I'm surprised at the idea that these are fakes, because the fakes tend to be such shoddy pickups, and it could be said that fake or not fake, those looks like decent pickups with presumably nickel silver baseplates. This reminds me a lot of the Epiphone Pro-Bucker fakes on AliExpress, the major shortcoming with those was that the covers were mixture of brass and nickel silver, and the hue of gold was all over the place. Since these Seymour Duncans in question don't have covers, the biggest point of variability in quality is off the table. It looked much like the fakes were QC rejects and OEM parts that were slapped together by a third party, which would explain why it was a grab bag of quality, rather than a consistent low-quality pickup. The brass covers were probably not OEM, while the nickel silver covers were probably OEM rejections.

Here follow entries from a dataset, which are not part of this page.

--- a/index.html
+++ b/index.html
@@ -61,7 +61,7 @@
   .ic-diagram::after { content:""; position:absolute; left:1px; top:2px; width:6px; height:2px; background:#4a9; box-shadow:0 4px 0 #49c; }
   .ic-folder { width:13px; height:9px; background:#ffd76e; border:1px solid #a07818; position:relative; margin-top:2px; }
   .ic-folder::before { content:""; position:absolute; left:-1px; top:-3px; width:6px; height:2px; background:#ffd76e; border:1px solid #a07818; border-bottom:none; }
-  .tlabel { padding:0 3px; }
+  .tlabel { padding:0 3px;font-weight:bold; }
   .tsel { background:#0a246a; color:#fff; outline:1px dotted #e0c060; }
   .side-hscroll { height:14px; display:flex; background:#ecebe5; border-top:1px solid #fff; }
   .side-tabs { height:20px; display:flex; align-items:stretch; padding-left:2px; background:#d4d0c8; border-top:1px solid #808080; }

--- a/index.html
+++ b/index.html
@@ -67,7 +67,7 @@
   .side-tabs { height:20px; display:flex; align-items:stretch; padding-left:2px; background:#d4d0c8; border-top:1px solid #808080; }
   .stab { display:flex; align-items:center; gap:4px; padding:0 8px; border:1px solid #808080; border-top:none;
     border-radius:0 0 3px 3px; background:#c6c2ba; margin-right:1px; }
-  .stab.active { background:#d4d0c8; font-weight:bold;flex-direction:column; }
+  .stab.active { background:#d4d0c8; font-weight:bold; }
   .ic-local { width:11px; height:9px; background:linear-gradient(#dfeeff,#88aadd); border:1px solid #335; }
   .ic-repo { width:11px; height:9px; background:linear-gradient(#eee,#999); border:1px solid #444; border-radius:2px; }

I could see something similar happening here, where various parts are source from China and then finally packaged in the U.S., so that a counterfeiter in China would simply have to take the same raw materials and do the finish work on their own, which is where the shoddy looking logo comes in. I don't know if I agree that you can tell the logo apart based on the font details alone, but in the "fake" there is some smearing in the silver paint, and IME real Seymour Duncan pickups have a really precise logo on the top. Suppose the logo is applied in the U.S., or maybe it's applied in China, but these couple be OEM parts that never make it that far along the process, so the counterfeiter as to do the final steps of production on their own, and it comes out worse. They might do this work in a tiny apartment instead of at a factory with all the proper tools.
As for the baseplates, I get the feeling the baseplates are authentic on both, because that's something the copy cats screw up so often so readily, they look more alike here than is typical with fakes. The hole spacing and even the screws look identical, and you usually don't see that attention to detail. The fact that the JB / Jazz / '59 come as OEM pickups in so many import guitars would leave me not surprised to find that parts of the pickups are made overseas, like the guitars they end up in.

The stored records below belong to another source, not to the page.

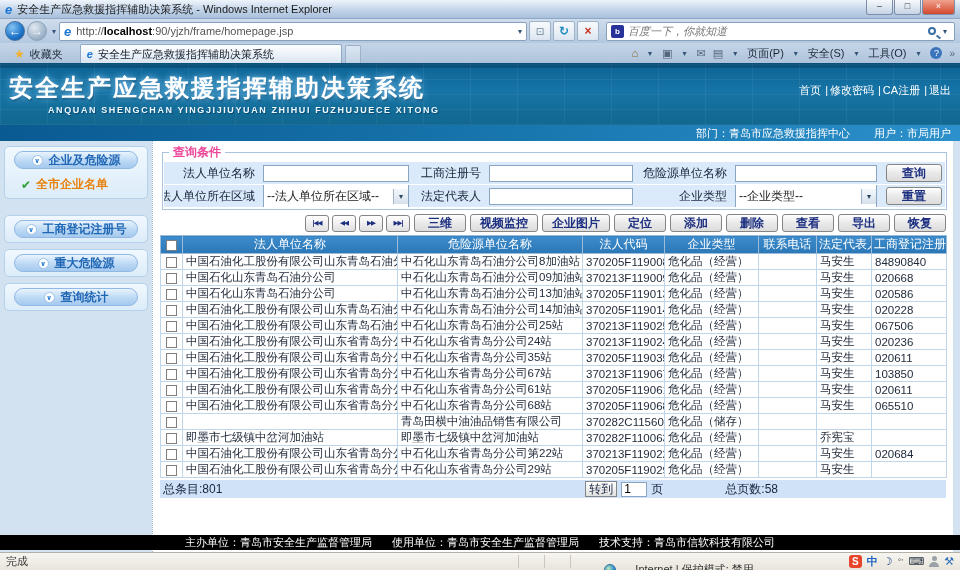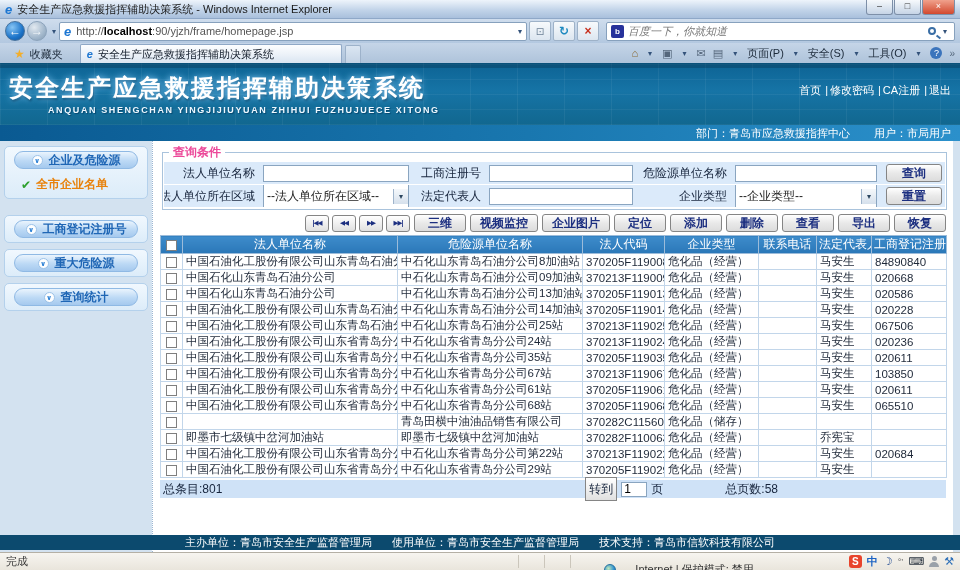--- a/index.html
+++ b/index.html
@@ -99,7 +99,7 @@
   .pagebar{display:flex;align-items:center;height:18px;background:#cfe2f7;margin:2px 7px 0 7px;font-size:12px;color:#16243c}
   .pb-total{margin-left:3px}
   .pb-goto{margin-left:auto;display:flex;align-items:center;gap:4px}
-  .goto-btn{border:1px solid #858585;background:linear-gradient(#fff,#e0e0e0);padding:2px 3px;height:24px;font-size:12px;display:flex;align-items:center}
+  .goto-btn{border:1px solid #858585;background:linear-gradient(#fff,#e0e0e0);padding:2px 3px;height:16px;font-size:12px;display:flex;align-items:center}
   .goto-input{width:26px;height:15px;border:1px solid #8aa5c0;font-size:12px;padding:0 2px}
   .pb-pages{margin-left:62px}
   .pb-spacer{width:168px}

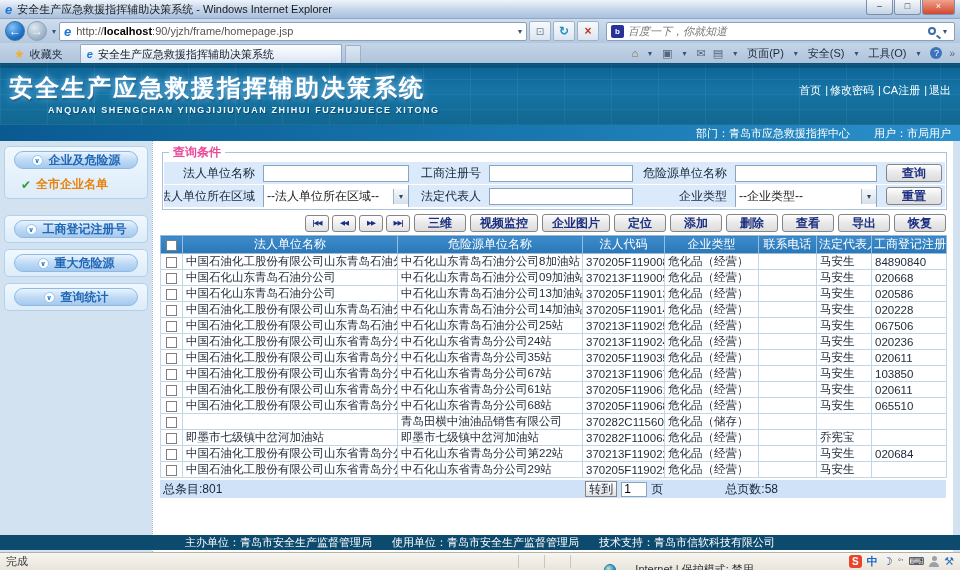--- a/index.html
+++ b/index.html
@@ -104,7 +104,7 @@
   .pb-pages{margin-left:62px}
   .pb-spacer{width:168px}
 
-  .appfooter{position:absolute;left:0;right:0;bottom:2px;height:15px;background:#0c4a6e;color:#fff;font-size:11px;display:flex;justify-content:center;gap:20px;white-space:nowrap}
+  .appfooter{position:absolute;left:0;right:0;bottom:2px;height:15px;background:#000000;color:#fff;font-size:11px;display:flex;justify-content:center;gap:20px;white-space:nowrap}
 
   .statusbar{position:absolute;left:0;right:0;bottom:0;height:18px;background:linear-gradient(#f7f5f0,#e9e5dc);border-top:1px solid #b5b0a5;display:flex;align-items:center;font-size:11px;color:#333;padding:0 6px}
   .status-left{flex:1}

Another thing to compare could be the coils, like if you pull back the tape, you might find the fake coils have a polyimide tape on them, as so many cheap pickup do. Drift in DC resistance between 15k and 16k might or might not be significant, DC resistance can vary for a few reasons. Inductance would be a better survey because the authentic version likely has a precise turn count, so the inductance should be consistent, but the fakes would probably have some different turn count and inductance values.
With so many U.S. based companies outsourcing the components, and then doing some final assembly in the U.S., the distinction between real and fake will probably get more blurry in the coming years.